What's so hard about public/private partnerships?

Everyone agrees that public/private partnerships are necessary to improve cybersecurity. So why is everyone still asking for them?

It wasn’t an official theme of last month’s conference, but the common thread running through comments from government officials speaking at the RSA Security Conference in San Francisco was the need for cooperation and collaboration between government and the private sector.

Government can't do the job alone, they reiterated. It has neither the authority nor the expertise to protect the nation’s critical infrastructure. Successful public/private partnerships need to be real, and they need to be two-way streets, said Philip Reitinger, deputy undersecretary at the Homeland Security Department and director of DHS' National Cyber Security Center.

Those calls, from both industry and government, go back years. But the theme song for this search could be U2’s "I Still Haven't Found What I'm Looking For."

Why is this still so hard? Because each side is looking for something different.


Related coverage:

Is government the odd man out in cyber defense?

Lack of trust still hinders public/private security efforts


A couple of exchanges during the cryptographers’ panel at the conference illustrate this. The National Security Agency’s Dickie George, technical director of the information assurance directorate, took the stage with some of the name-brand pioneers of cryptography.
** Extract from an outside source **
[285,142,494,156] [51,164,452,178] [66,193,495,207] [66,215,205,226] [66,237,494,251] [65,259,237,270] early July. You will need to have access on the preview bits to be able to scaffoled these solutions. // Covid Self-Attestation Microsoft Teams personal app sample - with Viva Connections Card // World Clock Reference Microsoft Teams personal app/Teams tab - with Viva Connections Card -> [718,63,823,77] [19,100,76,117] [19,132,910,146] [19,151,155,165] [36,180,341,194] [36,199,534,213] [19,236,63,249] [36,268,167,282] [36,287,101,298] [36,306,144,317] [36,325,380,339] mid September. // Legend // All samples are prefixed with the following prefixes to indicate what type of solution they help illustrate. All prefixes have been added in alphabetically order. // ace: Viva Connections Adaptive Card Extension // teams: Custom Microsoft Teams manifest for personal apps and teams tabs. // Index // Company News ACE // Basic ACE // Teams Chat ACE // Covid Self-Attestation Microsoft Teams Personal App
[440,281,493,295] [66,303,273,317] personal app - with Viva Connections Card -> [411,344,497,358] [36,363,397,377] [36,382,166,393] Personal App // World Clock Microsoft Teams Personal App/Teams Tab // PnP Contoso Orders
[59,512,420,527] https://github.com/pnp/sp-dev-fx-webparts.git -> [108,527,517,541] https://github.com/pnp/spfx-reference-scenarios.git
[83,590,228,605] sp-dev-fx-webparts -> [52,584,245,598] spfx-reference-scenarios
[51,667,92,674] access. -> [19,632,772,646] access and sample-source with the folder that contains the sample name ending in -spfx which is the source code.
Adi Shamir — the “S” in RSA — said to George that NSA should take advantage of academic expertise and come to private-sector researchers for help with problems that are not highly classified, a suggestion that George said he would be happy to accept.

Whitfield Diffie, of the Diffie-Hellman Exchange, repeated to George a request that he had earlier made in writing that NSA be more forthcoming in publishing old, unclassified documents. George acknowledged the request but made no other response.

Admittedly, NSA is not a typical agency. But the exchanges typify the relationship between government and the rest of the world. Government is more than willing to accept all the help it can get but remains reluctant to share its information. On the other hand, industry is frustrated at what it sees as an all-too-often one-way relationship.

Deputy Defense Secretary William Lynn, speaking at the same conference, said the Defense Department has a lot of information about threats and active defenses that industry could use. “We have the technology and the know-how to deploy this in the civilian context,” he said. But what is lacking is a policy to allow it.

Companies also are often hesitant to share sensitive information that they fear could become public once it's in the government’s hands.

That does not mean there's no cooperation. Government relies primarily on commercial security products, and in the long run, most government security comes from the private sector. Government specifies requirements for security in its acquisitions, and industry constantly is advancing its products and technologies. In the other direction, agencies are tasked with facilitating the sharing of information between companies through sector-specific Information Sharing and Analysis Centers.

But judging from the repeated calls for more cooperation, neither side is fully satisfied with the level of sharing. There is no one partnership that will fix all needs. There eventually will be myriad relationships among government, private industry and academia to shore up cyber defenses and present a more effective front to the hostile portion of cyberspace. But for the situation to improve, each side must be willing to trust the other and make real two-way sharing possible. Neither side can do the important job of securing cyberspace by itself.